User interface change data:
********
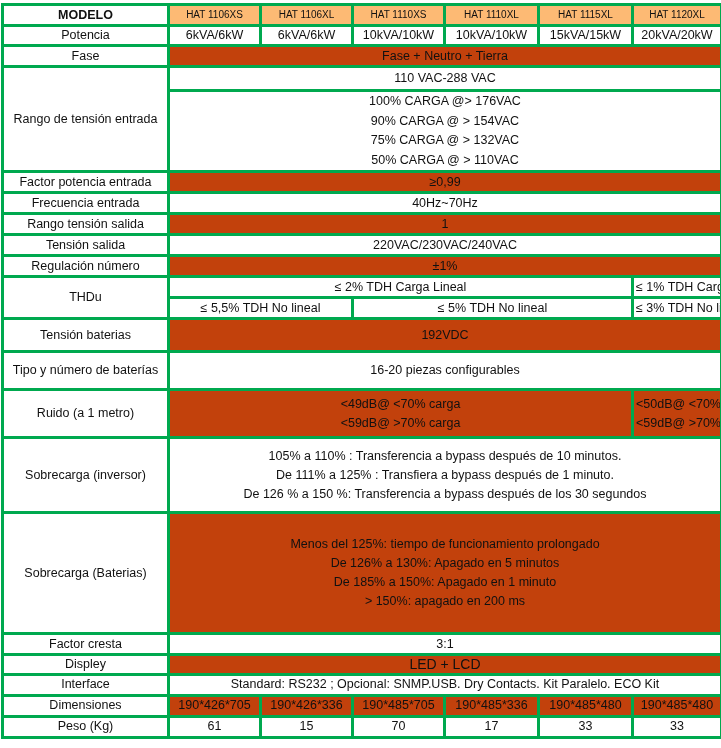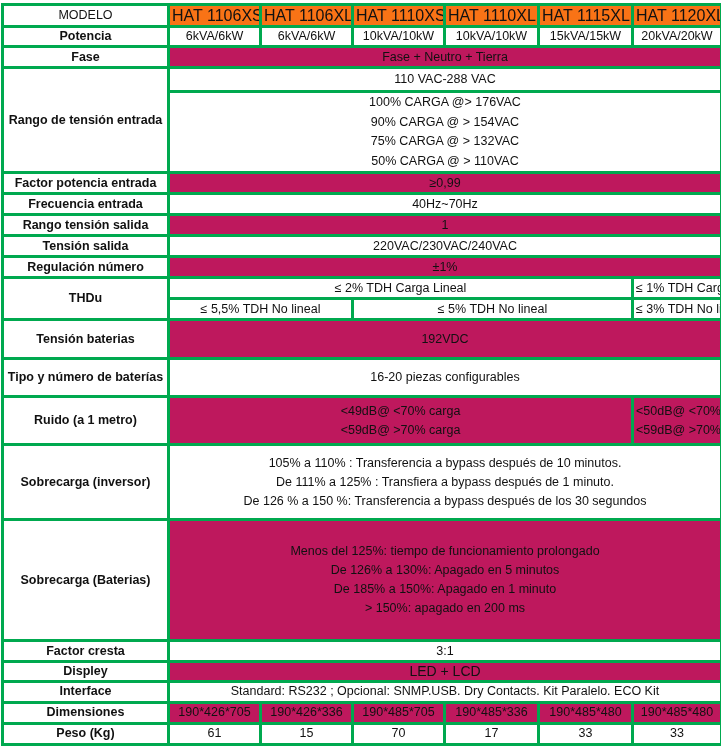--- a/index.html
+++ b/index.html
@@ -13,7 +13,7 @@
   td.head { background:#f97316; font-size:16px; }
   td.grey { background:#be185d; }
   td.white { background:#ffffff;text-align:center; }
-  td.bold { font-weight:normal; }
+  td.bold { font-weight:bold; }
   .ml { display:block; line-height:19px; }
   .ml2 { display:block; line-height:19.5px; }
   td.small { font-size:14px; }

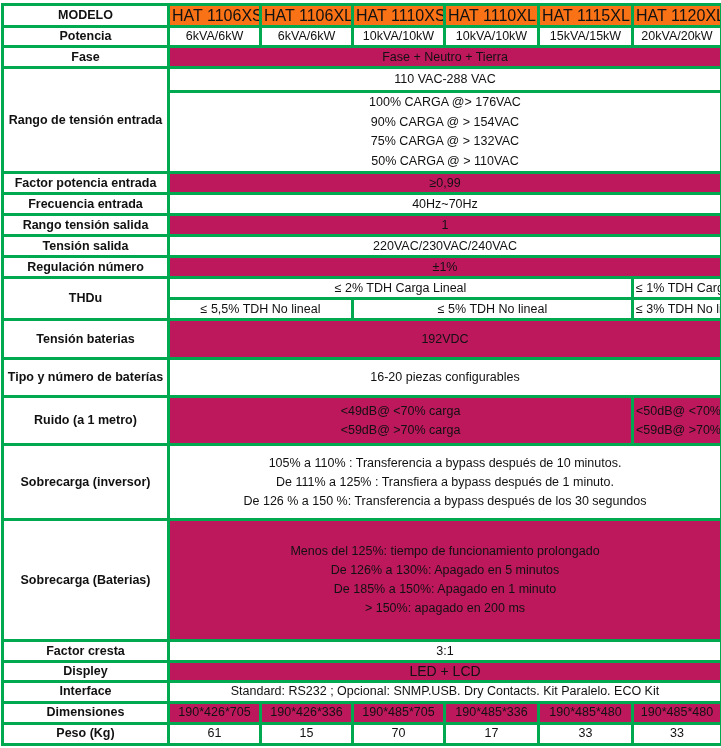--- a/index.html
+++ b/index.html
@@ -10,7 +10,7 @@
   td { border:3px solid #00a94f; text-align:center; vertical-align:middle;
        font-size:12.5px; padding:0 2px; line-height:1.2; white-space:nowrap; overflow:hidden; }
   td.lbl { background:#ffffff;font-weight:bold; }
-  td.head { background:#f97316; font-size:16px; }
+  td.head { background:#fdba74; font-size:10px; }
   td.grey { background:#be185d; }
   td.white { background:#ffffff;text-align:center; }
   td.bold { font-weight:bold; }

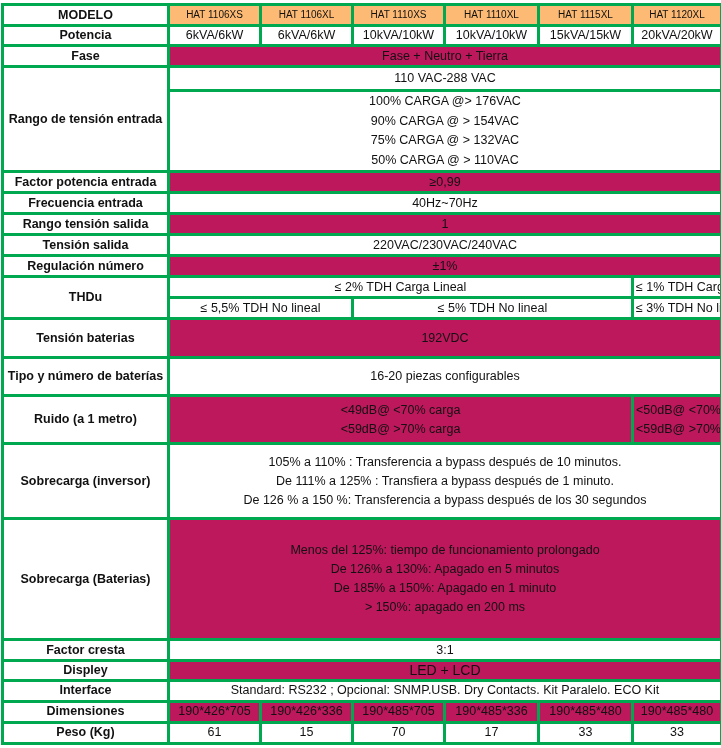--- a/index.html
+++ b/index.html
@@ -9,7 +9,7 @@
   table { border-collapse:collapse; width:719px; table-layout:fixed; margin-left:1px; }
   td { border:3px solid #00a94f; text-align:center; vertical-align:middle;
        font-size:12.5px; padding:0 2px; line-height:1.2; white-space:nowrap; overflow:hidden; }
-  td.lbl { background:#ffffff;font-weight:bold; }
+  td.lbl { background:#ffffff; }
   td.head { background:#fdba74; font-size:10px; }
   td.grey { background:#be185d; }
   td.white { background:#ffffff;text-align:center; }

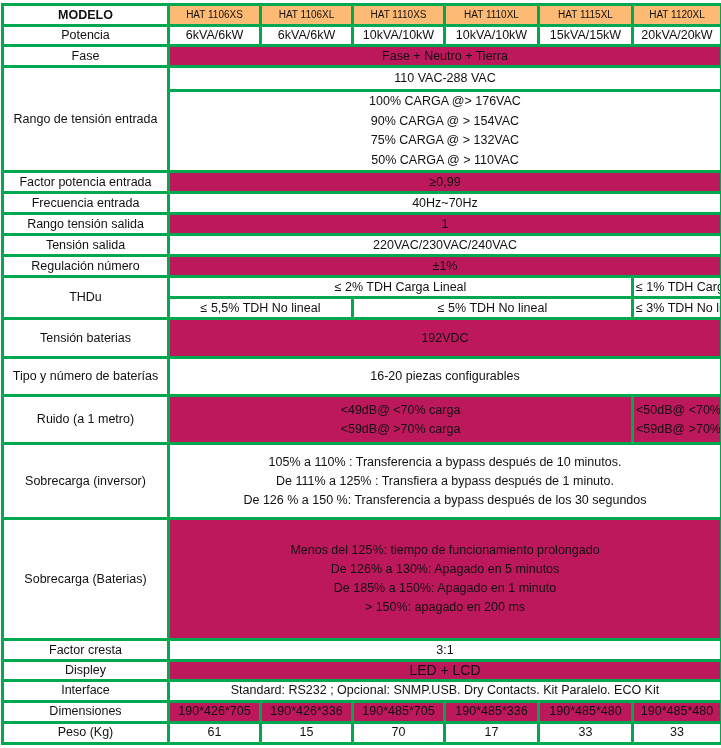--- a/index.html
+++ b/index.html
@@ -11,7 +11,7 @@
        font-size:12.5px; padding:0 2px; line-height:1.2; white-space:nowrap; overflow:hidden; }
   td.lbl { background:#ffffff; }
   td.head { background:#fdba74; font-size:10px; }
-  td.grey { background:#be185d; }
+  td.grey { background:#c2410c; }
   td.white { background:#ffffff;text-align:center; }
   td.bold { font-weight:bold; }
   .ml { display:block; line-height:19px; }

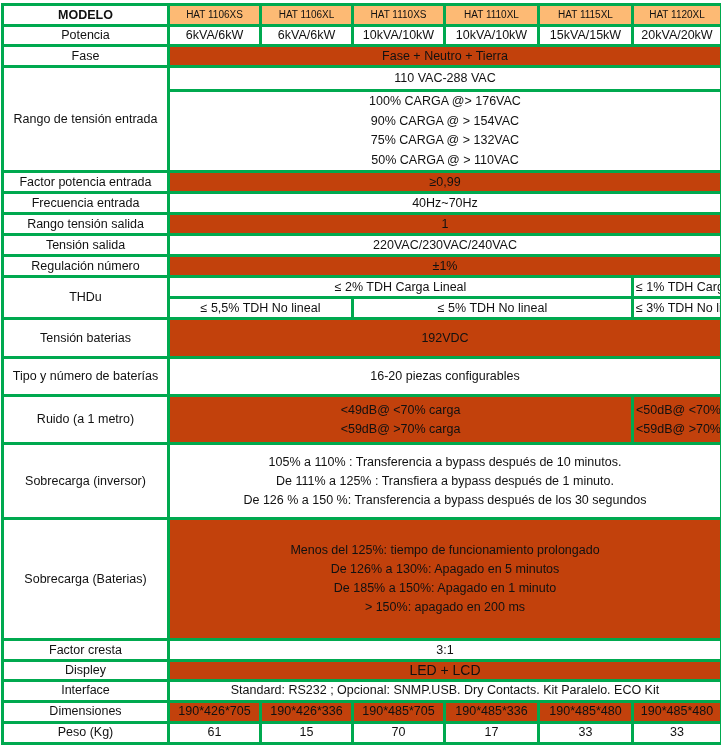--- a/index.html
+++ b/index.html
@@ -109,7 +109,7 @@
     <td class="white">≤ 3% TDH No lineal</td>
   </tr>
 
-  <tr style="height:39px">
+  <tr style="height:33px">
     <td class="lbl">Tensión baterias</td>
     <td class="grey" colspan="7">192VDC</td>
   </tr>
********
### Task item
Without including a single picture, restate all of the data word for word.

### Completed task
--- a/index.html
+++ b/index.html
@@ -13,7 +13,7 @@
   td.head { background:#f97316; font-size:16px; }
   td.grey { background:#be185d; }
   td.white { background:#ffffff;text-align:center; }
-  td.bold { font-weight:normal; }
+  td.bold { font-weight:bold; }
   .ml { display:block; line-height:19px; }
   .ml2 { display:block; line-height:19.5px; }
   td.small { font-size:14px; }

--- a/index.html
+++ b/index.html
@@ -10,7 +10,7 @@
   td { border:3px solid #00a94f; text-align:center; vertical-align:middle;
        font-size:12.5px; padding:0 2px; line-height:1.2; white-space:nowrap; overflow:hidden; }
   td.lbl { background:#ffffff;font-weight:bold; }
-  td.head { background:#f97316; font-size:16px; }
+  td.head { background:#fdba74; font-size:10px; }
   td.grey { background:#be185d; }
   td.white { background:#ffffff;text-align:center; }
   td.bold { font-weight:bold; }

--- a/index.html
+++ b/index.html
@@ -9,7 +9,7 @@
   table { border-collapse:collapse; width:719px; table-layout:fixed; margin-left:1px; }
   td { border:3px solid #00a94f; text-align:center; vertical-align:middle;
        font-size:12.5px; padding:0 2px; line-height:1.2; white-space:nowrap; overflow:hidden; }
-  td.lbl { background:#ffffff;font-weight:bold; }
+  td.lbl { background:#ffffff; }
   td.head { background:#fdba74; font-size:10px; }
   td.grey { background:#be185d; }
   td.white { background:#ffffff;text-align:center; }

--- a/index.html
+++ b/index.html
@@ -11,7 +11,7 @@
        font-size:12.5px; padding:0 2px; line-height:1.2; white-space:nowrap; overflow:hidden; }
   td.lbl { background:#ffffff; }
   td.head { background:#fdba74; font-size:10px; }
-  td.grey { background:#be185d; }
+  td.grey { background:#c2410c; }
   td.white { background:#ffffff;text-align:center; }
   td.bold { font-weight:bold; }
   .ml { display:block; line-height:19px; }

--- a/index.html
+++ b/index.html
@@ -109,7 +109,7 @@
     <td class="white">≤ 3% TDH No lineal</td>
   </tr>
 
-  <tr style="height:39px">
+  <tr style="height:33px">
     <td class="lbl">Tensión baterias</td>
     <td class="grey" colspan="7">192VDC</td>
   </tr>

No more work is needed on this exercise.